» **Material for this exercise**
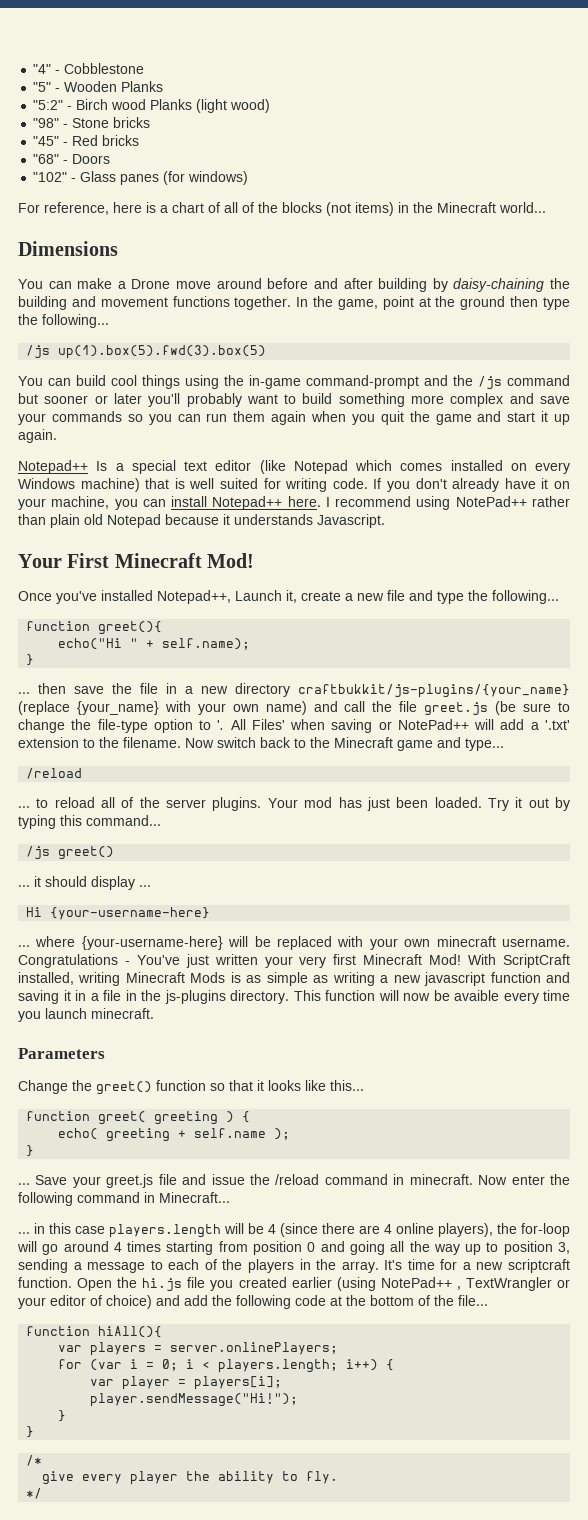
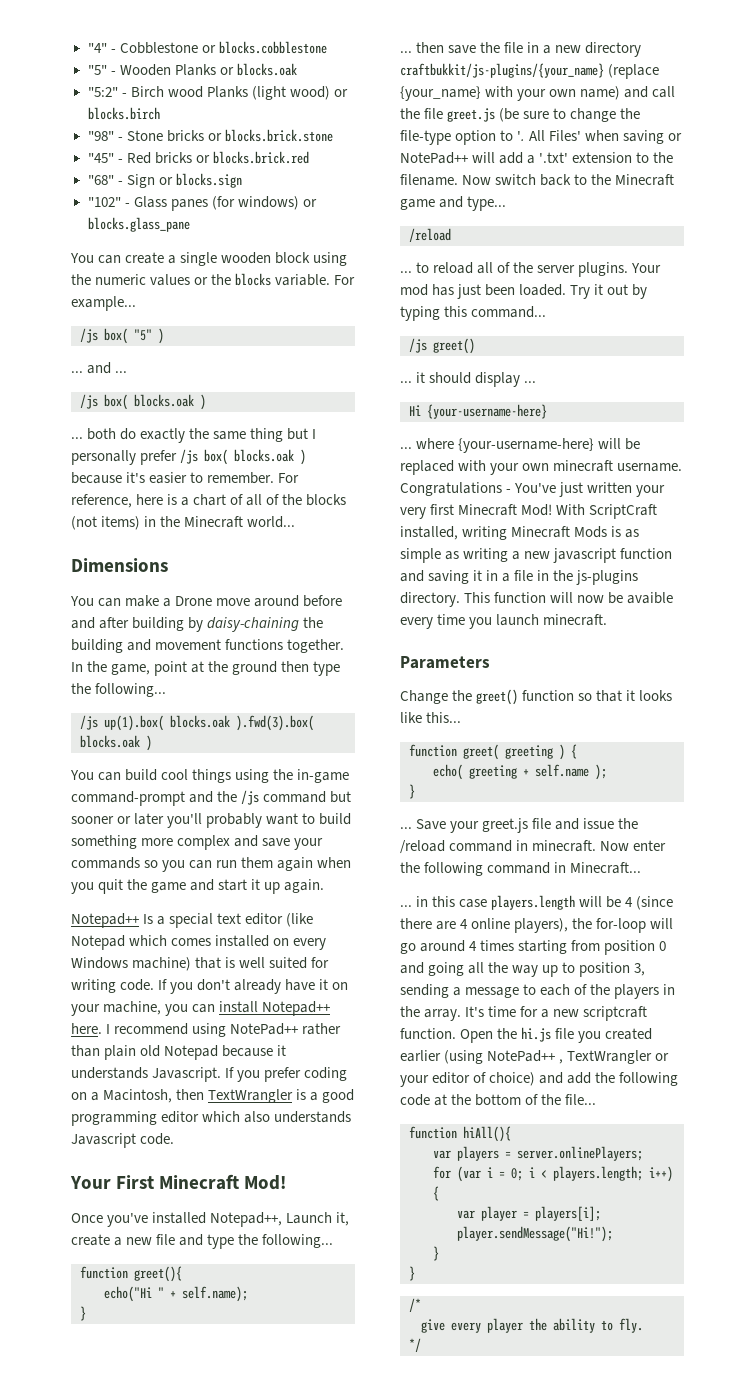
- "4" - Cobblestone
+ "4" - Cobblestone or blocks.cobblestone
- "5" - Wooden Planks
+ "5" - Wooden Planks or blocks.oak
- "5:2" - Birch wood Planks (light wood)
+ "5:2" - Birch wood Planks (light wood) or blocks.birch
- "98" - Stone bricks
+ "98" - Stone bricks or blocks.brick.stone
- "45" - Red bricks
+ "45" - Red bricks or blocks.brick.red
- "68" - Doors
+ "68" - Sign or blocks.sign
- "102" - Glass panes (for windows)
- For reference, here is a chart of all of the blocks (not items) in the Minecraft world...
+ "102" - Glass panes (for windows) or blocks.glass_pane
+ You can create a single wooden block using the numeric values or the blocks variable. For example...
+ /js box( "5" )
+ ... and ...
+ /js box( blocks.oak )
+ ... both do exactly the same thing but I personally prefer /js box( blocks.oak ) because it's easier to remember. For reference, here is a chart of all of the blocks (not items) in the Minecraft world...
- /js up(1).box(5).fwd(3).box(5)
+ /js up(1).box( blocks.oak ).fwd(3).box( blocks.oak )
+ If you prefer coding on a Macintosh, then TextWrangler is a good programming editor which also understands Javascript code.

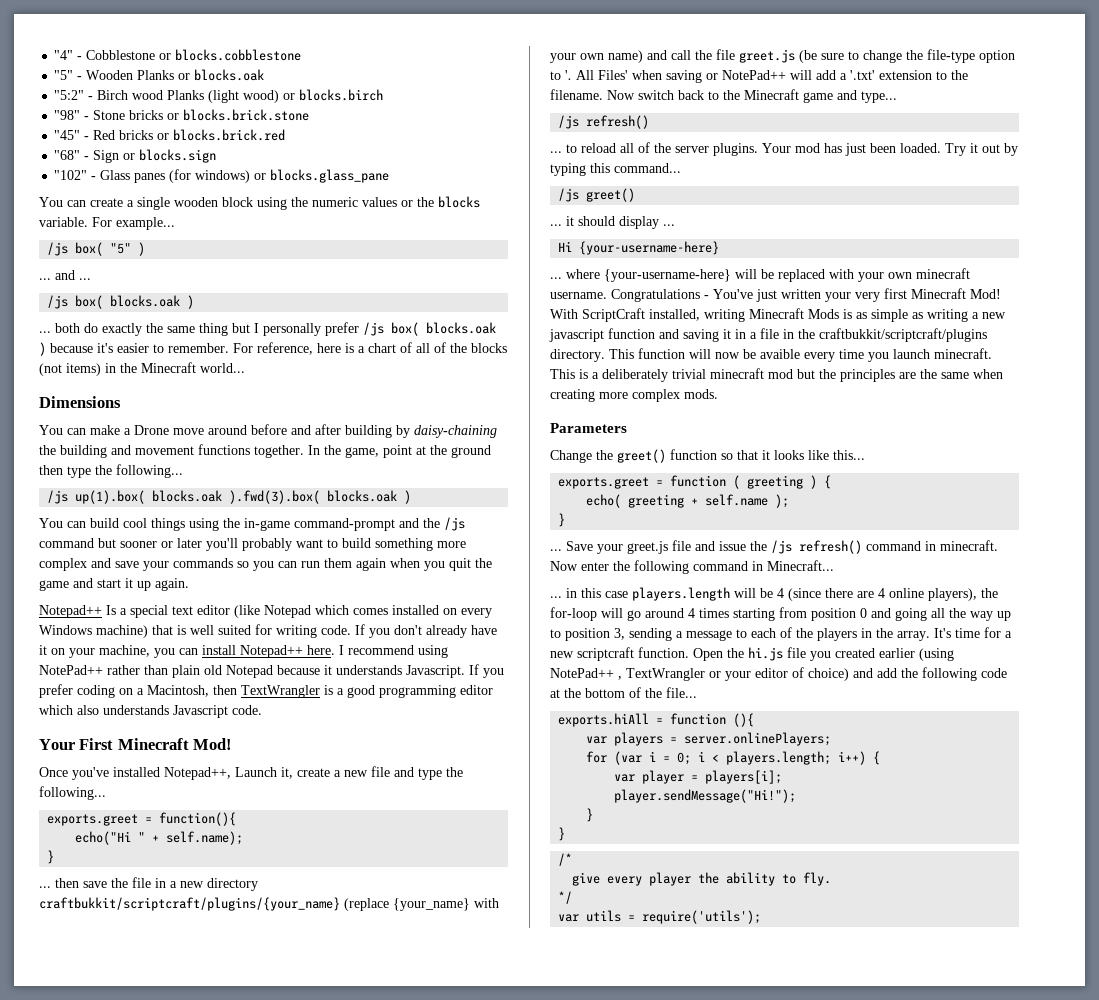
- function greet(){
+ exports.greet = function(){
- ... then save the file in a new directory craftbukkit/js-plugins/{your_name} (replace {your_name} with your own name) and call the file greet.js (be sure to change the file-type option to '.
+ ... then save the file in a new directory craftbukkit/scriptcraft/plugins/{your_name} (replace {your_name} with your own name) and call the file greet.js (be sure to change the file-type option to '.
  Now switch back to the Minecraft game and type...
- /reload
+ /js refresh()
- With ScriptCraft installed, writing Minecraft Mods is as simple as writing a new javascript function and saving it in a file in the js-plugins directory.
+ With ScriptCraft installed, writing Minecraft Mods is as simple as writing a new javascript function and saving it in a file in the craftbukkit/scriptcraft/plugins directory.
+ This is a deliberately trivial minecraft mod but the principles are the same when creating more complex mods.
- function greet( greeting ) {
+ exports.greet = function ( greeting ) {
- Save your greet.js file and issue the /reload command in minecraft.
+ Save your greet.js file and issue the /js refresh() command in minecraft.
- function hiAll(){
+ exports.hiAll = function (){
+ var utils = require('utils');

» **About this task**
Output all of the entries once more, word for word, with the images removed.

» **Task solution**
- "4" - Cobblestone
+ "4" - Cobblestone or blocks.cobblestone
- "5" - Wooden Planks
+ "5" - Wooden Planks or blocks.oak
- "5:2" - Birch wood Planks (light wood)
+ "5:2" - Birch wood Planks (light wood) or blocks.birch
- "98" - Stone bricks
+ "98" - Stone bricks or blocks.brick.stone
- "45" - Red bricks
+ "45" - Red bricks or blocks.brick.red
- "68" - Doors
+ "68" - Sign or blocks.sign
- "102" - Glass panes (for windows)
- For reference, here is a chart of all of the blocks (not items) in the Minecraft world...
+ "102" - Glass panes (for windows) or blocks.glass_pane
+ You can create a single wooden block using the numeric values or the blocks variable. For example...
+ /js box( "5" )
+ ... and ...
+ /js box( blocks.oak )
+ ... both do exactly the same thing but I personally prefer /js box( blocks.oak ) because it's easier to remember. For reference, here is a chart of all of the blocks (not items) in the Minecraft world...
- /js up(1).box(5).fwd(3).box(5)
+ /js up(1).box( blocks.oak ).fwd(3).box( blocks.oak )
+ If you prefer coding on a Macintosh, then TextWrangler is a good programming editor which also understands Javascript code.

- function greet(){
+ exports.greet = function(){
- ... then save the file in a new directory craftbukkit/js-plugins/{your_name} (replace {your_name} with your own name) and call the file greet.js (be sure to change the file-type option to '.
+ ... then save the file in a new directory craftbukkit/scriptcraft/plugins/{your_name} (replace {your_name} with your own name) and call the file greet.js (be sure to change the file-type option to '.
  Now switch back to the Minecraft game and type...
- /reload
+ /js refresh()
- With ScriptCraft installed, writing Minecraft Mods is as simple as writing a new javascript function and saving it in a file in the js-plugins directory.
+ With ScriptCraft installed, writing Minecraft Mods is as simple as writing a new javascript function and saving it in a file in the craftbukkit/scriptcraft/plugins directory.
+ This is a deliberately trivial minecraft mod but the principles are the same when creating more complex mods.
- function greet( greeting ) {
+ exports.greet = function ( greeting ) {
- Save your greet.js file and issue the /reload command in minecraft.
+ Save your greet.js file and issue the /js refresh() command in minecraft.
- function hiAll(){
+ exports.hiAll = function (){
+ var utils = require('utils');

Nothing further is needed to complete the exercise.